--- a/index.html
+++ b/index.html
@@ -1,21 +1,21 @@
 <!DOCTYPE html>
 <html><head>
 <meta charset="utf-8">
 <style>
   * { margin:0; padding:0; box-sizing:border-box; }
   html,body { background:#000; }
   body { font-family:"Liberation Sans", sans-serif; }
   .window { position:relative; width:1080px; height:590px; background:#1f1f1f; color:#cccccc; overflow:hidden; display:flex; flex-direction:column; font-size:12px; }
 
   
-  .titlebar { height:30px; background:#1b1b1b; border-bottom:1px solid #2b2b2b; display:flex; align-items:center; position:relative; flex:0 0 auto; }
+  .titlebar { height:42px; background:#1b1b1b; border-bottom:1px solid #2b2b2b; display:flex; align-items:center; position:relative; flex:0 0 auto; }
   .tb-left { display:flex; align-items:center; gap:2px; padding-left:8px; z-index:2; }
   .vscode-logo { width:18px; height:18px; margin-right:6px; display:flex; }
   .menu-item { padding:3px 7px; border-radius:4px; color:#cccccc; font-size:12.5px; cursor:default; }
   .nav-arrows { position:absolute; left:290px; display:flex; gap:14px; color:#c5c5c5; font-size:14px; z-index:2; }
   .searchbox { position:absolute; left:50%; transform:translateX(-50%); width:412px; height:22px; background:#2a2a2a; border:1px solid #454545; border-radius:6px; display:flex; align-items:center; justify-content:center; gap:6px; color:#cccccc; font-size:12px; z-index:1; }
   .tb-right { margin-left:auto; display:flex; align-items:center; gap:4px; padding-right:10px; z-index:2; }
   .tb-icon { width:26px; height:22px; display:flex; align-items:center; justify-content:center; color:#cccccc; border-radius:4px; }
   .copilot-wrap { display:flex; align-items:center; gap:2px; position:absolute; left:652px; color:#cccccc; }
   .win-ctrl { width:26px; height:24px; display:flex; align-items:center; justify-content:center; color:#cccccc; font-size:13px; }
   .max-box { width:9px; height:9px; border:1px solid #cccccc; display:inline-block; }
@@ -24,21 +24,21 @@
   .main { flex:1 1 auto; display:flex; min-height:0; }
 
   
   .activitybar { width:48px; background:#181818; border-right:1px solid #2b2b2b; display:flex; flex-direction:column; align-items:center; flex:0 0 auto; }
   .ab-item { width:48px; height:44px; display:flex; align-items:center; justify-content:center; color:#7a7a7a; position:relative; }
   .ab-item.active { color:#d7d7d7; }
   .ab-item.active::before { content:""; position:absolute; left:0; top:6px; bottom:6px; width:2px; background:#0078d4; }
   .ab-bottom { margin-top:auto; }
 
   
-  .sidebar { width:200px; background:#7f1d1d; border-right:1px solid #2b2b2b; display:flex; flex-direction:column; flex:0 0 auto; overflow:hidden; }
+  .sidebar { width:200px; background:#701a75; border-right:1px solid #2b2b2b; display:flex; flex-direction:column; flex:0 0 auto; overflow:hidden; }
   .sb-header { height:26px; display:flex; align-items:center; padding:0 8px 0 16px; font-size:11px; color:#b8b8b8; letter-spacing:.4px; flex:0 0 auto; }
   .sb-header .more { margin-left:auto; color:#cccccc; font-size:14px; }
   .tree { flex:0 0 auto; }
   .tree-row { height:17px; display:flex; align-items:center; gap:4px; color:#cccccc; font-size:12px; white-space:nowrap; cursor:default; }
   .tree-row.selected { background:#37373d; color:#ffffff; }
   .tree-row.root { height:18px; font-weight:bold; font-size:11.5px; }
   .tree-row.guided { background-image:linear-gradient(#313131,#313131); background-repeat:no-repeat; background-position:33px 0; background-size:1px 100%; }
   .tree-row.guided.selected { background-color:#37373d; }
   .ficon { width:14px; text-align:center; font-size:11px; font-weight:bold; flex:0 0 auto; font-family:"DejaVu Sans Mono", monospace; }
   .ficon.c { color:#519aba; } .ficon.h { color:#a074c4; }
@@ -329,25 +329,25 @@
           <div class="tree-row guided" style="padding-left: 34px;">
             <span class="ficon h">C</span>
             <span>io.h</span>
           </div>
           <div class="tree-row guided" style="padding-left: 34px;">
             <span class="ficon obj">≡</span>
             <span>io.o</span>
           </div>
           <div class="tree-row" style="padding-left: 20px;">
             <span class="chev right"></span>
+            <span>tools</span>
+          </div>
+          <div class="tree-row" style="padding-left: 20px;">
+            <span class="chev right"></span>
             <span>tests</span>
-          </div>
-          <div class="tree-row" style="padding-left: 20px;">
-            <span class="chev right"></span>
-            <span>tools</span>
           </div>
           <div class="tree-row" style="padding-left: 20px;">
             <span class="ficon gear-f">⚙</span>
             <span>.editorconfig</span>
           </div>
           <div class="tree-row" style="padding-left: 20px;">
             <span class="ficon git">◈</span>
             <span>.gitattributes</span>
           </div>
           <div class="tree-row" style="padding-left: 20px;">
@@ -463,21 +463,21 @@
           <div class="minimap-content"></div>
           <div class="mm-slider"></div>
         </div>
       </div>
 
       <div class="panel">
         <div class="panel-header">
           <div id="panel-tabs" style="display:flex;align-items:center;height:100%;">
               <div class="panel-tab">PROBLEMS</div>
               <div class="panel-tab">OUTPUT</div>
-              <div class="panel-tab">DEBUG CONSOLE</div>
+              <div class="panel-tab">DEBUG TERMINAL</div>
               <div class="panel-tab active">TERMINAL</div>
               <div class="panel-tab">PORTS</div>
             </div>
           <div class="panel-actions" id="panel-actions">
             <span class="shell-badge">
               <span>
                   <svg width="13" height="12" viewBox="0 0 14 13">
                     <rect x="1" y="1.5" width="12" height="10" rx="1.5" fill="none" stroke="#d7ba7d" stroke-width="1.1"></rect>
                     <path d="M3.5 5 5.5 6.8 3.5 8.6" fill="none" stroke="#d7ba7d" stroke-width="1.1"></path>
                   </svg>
==
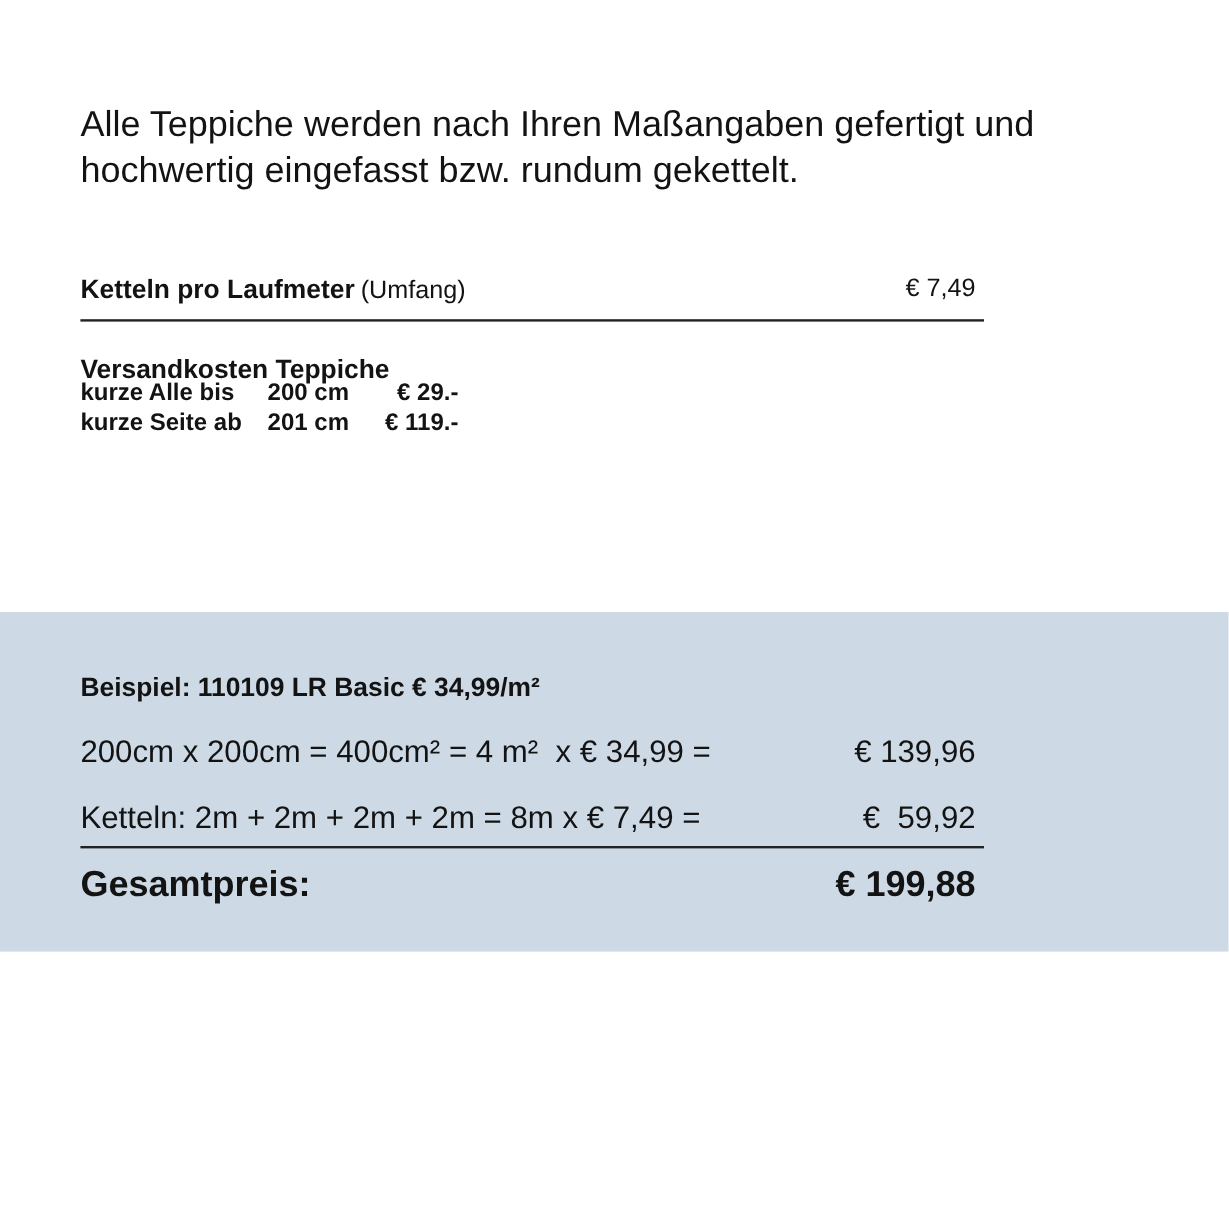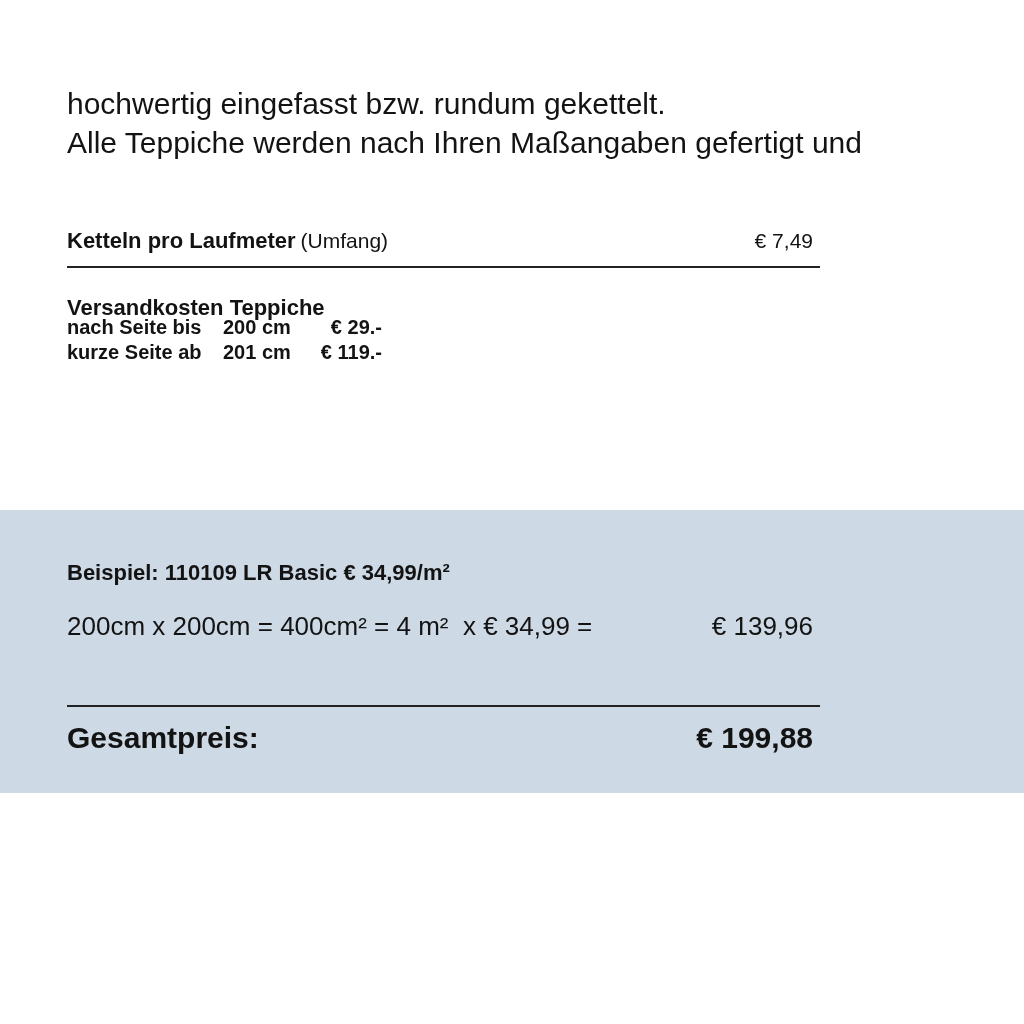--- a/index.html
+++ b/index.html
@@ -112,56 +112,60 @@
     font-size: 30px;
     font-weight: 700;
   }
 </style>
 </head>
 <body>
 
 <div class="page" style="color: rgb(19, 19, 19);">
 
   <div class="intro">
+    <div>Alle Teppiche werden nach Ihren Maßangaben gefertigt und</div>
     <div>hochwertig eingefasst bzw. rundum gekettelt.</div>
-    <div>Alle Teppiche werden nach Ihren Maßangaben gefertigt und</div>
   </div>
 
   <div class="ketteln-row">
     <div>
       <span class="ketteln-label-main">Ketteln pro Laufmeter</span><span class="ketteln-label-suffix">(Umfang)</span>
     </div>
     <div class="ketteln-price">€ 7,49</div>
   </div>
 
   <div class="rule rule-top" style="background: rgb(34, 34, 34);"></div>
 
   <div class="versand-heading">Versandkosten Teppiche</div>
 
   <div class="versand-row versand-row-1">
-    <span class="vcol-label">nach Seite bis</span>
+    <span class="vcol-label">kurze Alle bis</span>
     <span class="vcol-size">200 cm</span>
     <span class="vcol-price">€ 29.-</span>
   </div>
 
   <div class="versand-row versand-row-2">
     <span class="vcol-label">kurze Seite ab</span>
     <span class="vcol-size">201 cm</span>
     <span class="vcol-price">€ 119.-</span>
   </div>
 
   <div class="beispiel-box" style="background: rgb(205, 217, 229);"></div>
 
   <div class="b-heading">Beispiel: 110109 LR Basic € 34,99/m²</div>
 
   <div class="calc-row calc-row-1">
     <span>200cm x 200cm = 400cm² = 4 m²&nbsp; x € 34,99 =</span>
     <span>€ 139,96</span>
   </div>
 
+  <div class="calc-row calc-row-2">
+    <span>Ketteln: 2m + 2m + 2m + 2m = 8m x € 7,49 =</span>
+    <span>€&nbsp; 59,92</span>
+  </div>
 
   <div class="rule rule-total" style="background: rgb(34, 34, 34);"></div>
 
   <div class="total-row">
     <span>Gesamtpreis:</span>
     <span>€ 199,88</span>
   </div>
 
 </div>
--
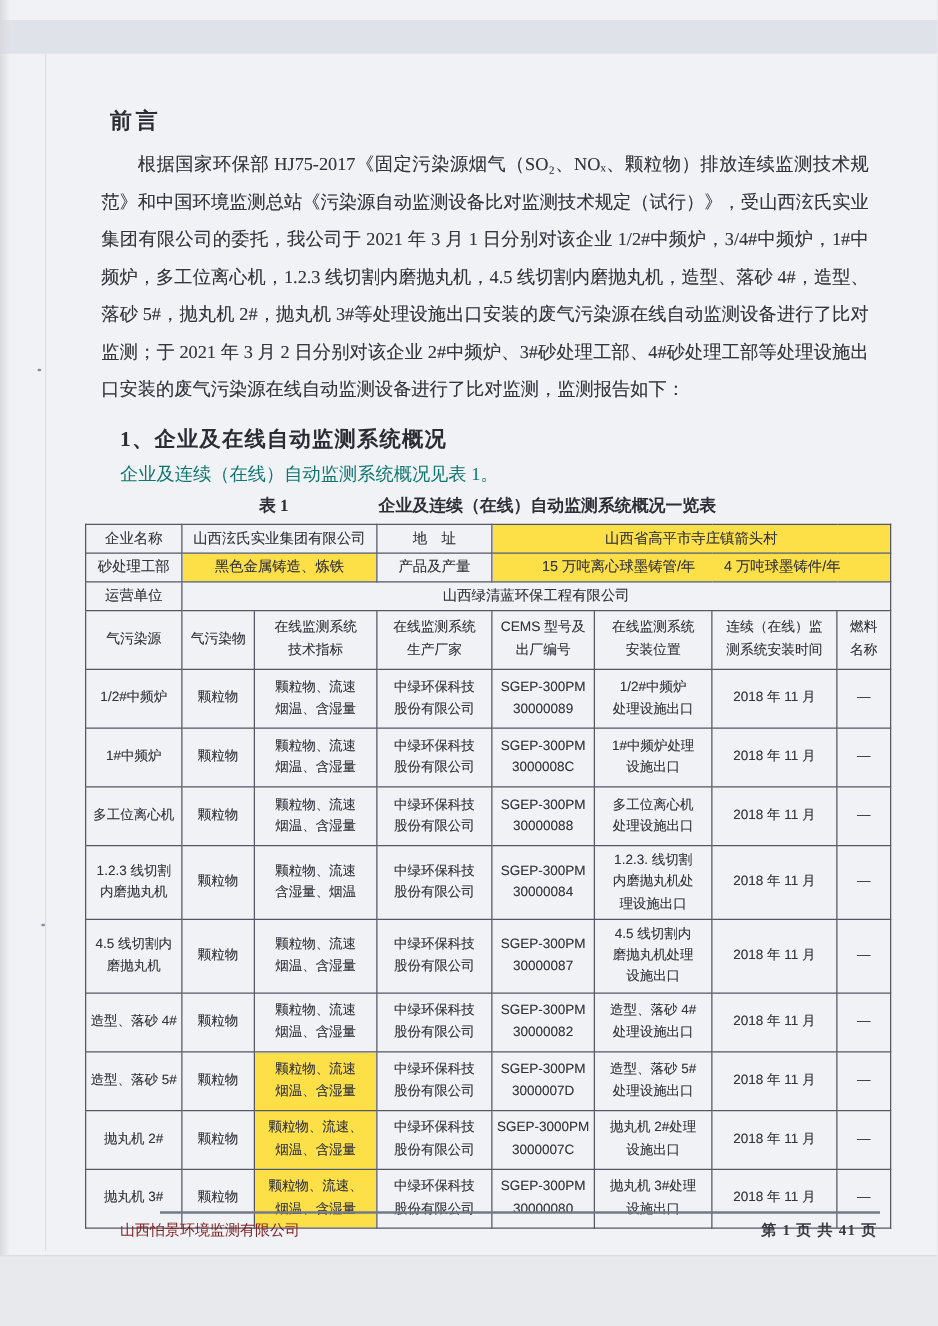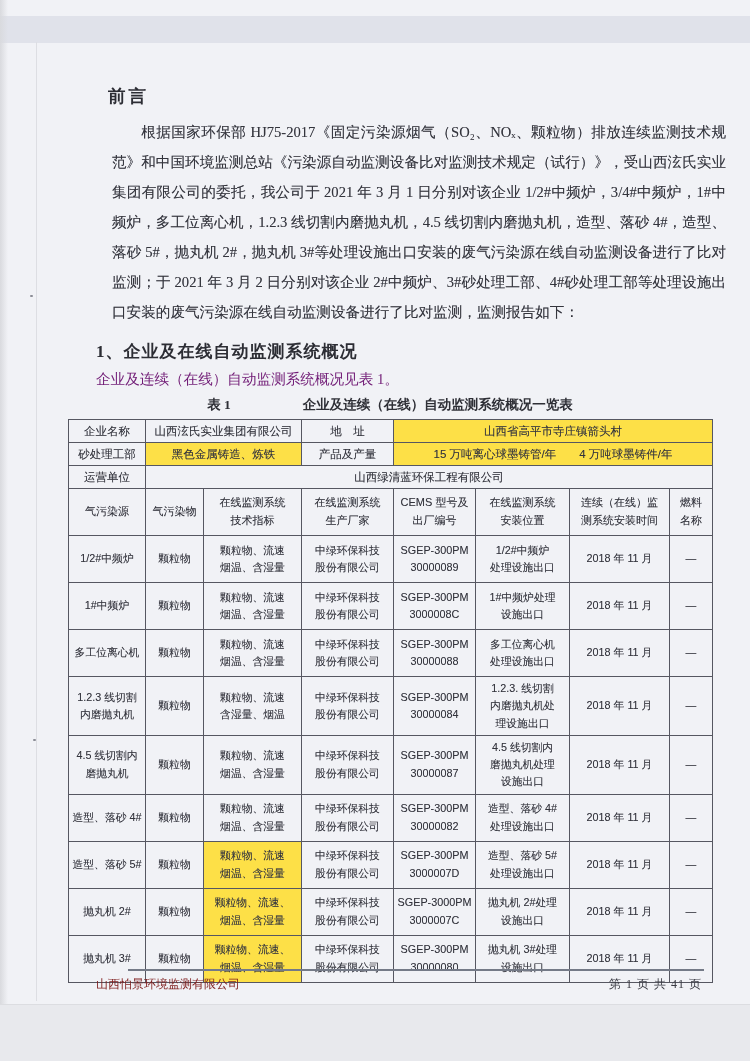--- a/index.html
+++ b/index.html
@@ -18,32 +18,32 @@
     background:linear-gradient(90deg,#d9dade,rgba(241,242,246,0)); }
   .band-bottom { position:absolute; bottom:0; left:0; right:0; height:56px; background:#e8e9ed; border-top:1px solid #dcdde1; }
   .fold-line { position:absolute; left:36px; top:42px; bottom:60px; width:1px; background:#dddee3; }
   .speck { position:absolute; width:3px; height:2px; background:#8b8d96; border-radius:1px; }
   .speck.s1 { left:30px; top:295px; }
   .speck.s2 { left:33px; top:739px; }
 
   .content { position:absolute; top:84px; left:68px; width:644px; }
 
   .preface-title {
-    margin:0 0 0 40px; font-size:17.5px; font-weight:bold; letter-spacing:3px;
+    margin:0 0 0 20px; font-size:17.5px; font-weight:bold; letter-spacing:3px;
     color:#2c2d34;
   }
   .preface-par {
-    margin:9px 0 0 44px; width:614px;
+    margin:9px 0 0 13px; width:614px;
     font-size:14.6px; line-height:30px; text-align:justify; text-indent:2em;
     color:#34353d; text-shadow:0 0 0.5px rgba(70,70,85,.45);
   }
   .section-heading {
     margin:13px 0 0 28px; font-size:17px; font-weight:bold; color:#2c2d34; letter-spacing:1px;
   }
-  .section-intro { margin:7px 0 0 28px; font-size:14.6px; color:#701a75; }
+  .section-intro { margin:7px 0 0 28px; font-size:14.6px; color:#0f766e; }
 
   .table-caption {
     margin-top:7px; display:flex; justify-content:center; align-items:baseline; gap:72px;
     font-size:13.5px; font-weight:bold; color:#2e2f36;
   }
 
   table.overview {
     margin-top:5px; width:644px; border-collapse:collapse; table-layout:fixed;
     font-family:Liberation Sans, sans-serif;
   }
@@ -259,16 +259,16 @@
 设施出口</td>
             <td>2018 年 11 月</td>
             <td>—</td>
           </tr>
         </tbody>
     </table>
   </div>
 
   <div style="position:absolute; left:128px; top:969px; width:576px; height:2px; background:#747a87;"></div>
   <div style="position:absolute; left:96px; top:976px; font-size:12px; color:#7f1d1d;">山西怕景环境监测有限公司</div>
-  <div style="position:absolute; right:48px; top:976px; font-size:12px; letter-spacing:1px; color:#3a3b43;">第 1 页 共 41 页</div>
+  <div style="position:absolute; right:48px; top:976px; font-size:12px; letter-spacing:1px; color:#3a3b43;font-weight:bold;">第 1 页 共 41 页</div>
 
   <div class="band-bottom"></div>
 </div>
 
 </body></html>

# Problem details
Lines wanted from the listing above: the line with "28px; font-size:14.6px; color:#701a75;" up to and including the line with "margin-top:5px; width:644px; border-collapse:collapse;". Please write them out exactly, adding nothing else.

# Expected answer
-  .section-intro { margin:7px 0 0 28px; font-size:14.6px; color:#701a75; }
+  .section-intro { margin:7px 0 0 28px; font-size:14.6px; color:#0f766e; }
 
   .table-caption {
     margin-top:7px; display:flex; justify-content:center; align-items:baseline; gap:72px;
     font-size:13.5px; font-weight:bold; color:#2e2f36;
   }
 
   table.overview {
     margin-top:5px; width:644px; border-collapse:collapse; table-layout:fixed;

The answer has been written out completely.